Here is a lovely story I heard recently from my very good childhood friend.
A factory owner once gave a surprise payout to all his employees. Each one of them came up to him, thanked him, praised him and left him with a big smile. Each one, except one. Just one employee, neither thanked him nor praised him. And this got onto the factory owner’s nerves. He just couldn’t understand why this person would not come to thank him.
This kept playing on the owner’s mind over and over. A few months down the line, he announced a cut in salary for this employee. A few days passed, and he was shocked that the employee still never came to him – crying, arguing, or at the very least, demanding an explanation.
Perplexed, the factory owner decided to confront the employee about his unsettling behaviour. The employee said, “Sir, on the day you announced the bonus, my wife gave birth to our son, and I took the bonus as a stroke of luck brought by my child. On the day when you cut my pay, my mother passed away, and I took the pay cut as if she took away what belonged to her. Therefore, I am unaffected by the pay rise or the pay reduction.”

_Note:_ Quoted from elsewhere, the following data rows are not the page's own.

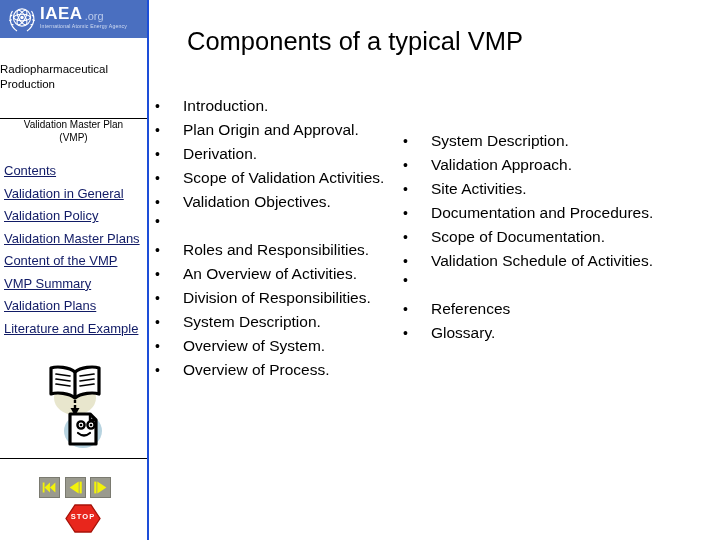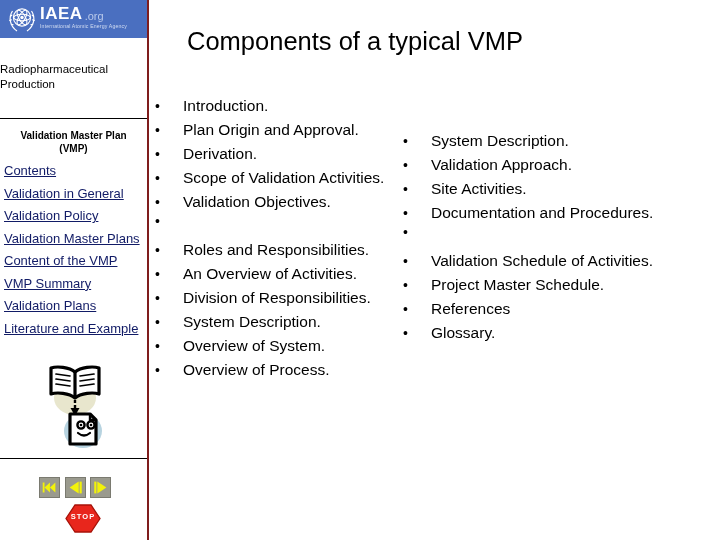"IAEA .org" #sidebar { border-right: 2px solid #7f1d1d -> 2px solid #1d4ed8 }
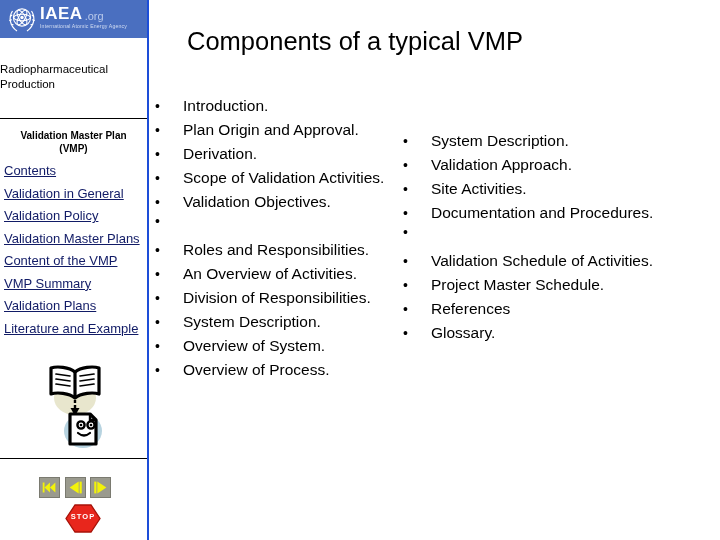"Validation Master Plan" #sb-vmp-heading { font-weight: bold -> normal; top: 129px -> 118px }
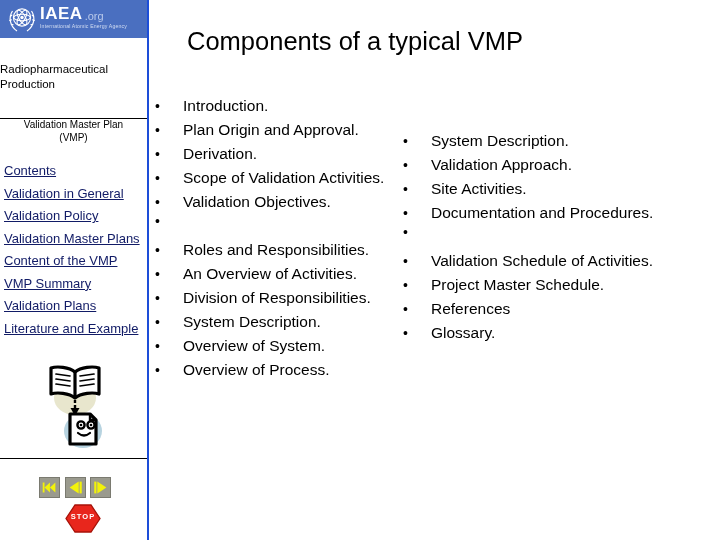"Scope of Documentation." span.bullet-text { html: none -> <span>Scope of Documentation.</span> }
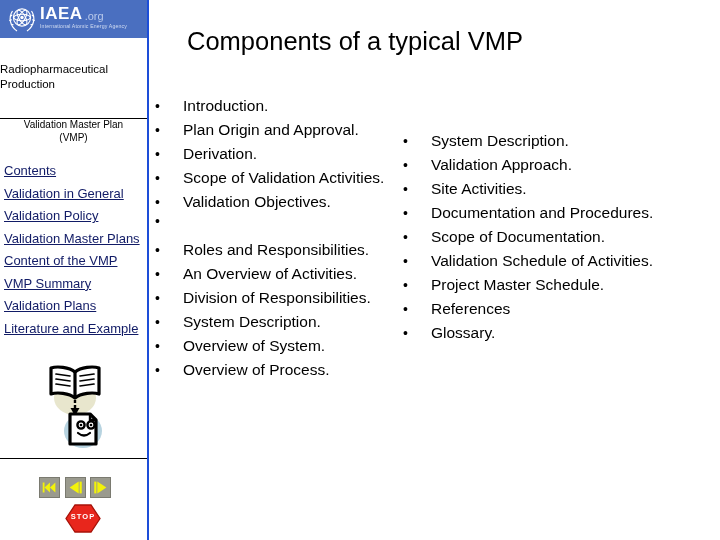"Project Master Schedule." span.bullet-text { html: <span>Project Master Schedule.</span> -> none }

It is said that one of the hardest feats a true yogi can achieve, is to remain equanimous in the face of duality. Especially in the face of life’s opposites – joy versus sorrow, pain versus pleasure etc. Life is full of such extremes – with today’s pain leading to tomorrow’s pleasure which then leads to further pain and the cycle continues forever.
Once we accept and realise that life is cyclical, we will be able to objectively evaluate each situation life places us in – and respond appropriately. Moderation is the key – and if the good doesn’t matter much, the bad won’t either.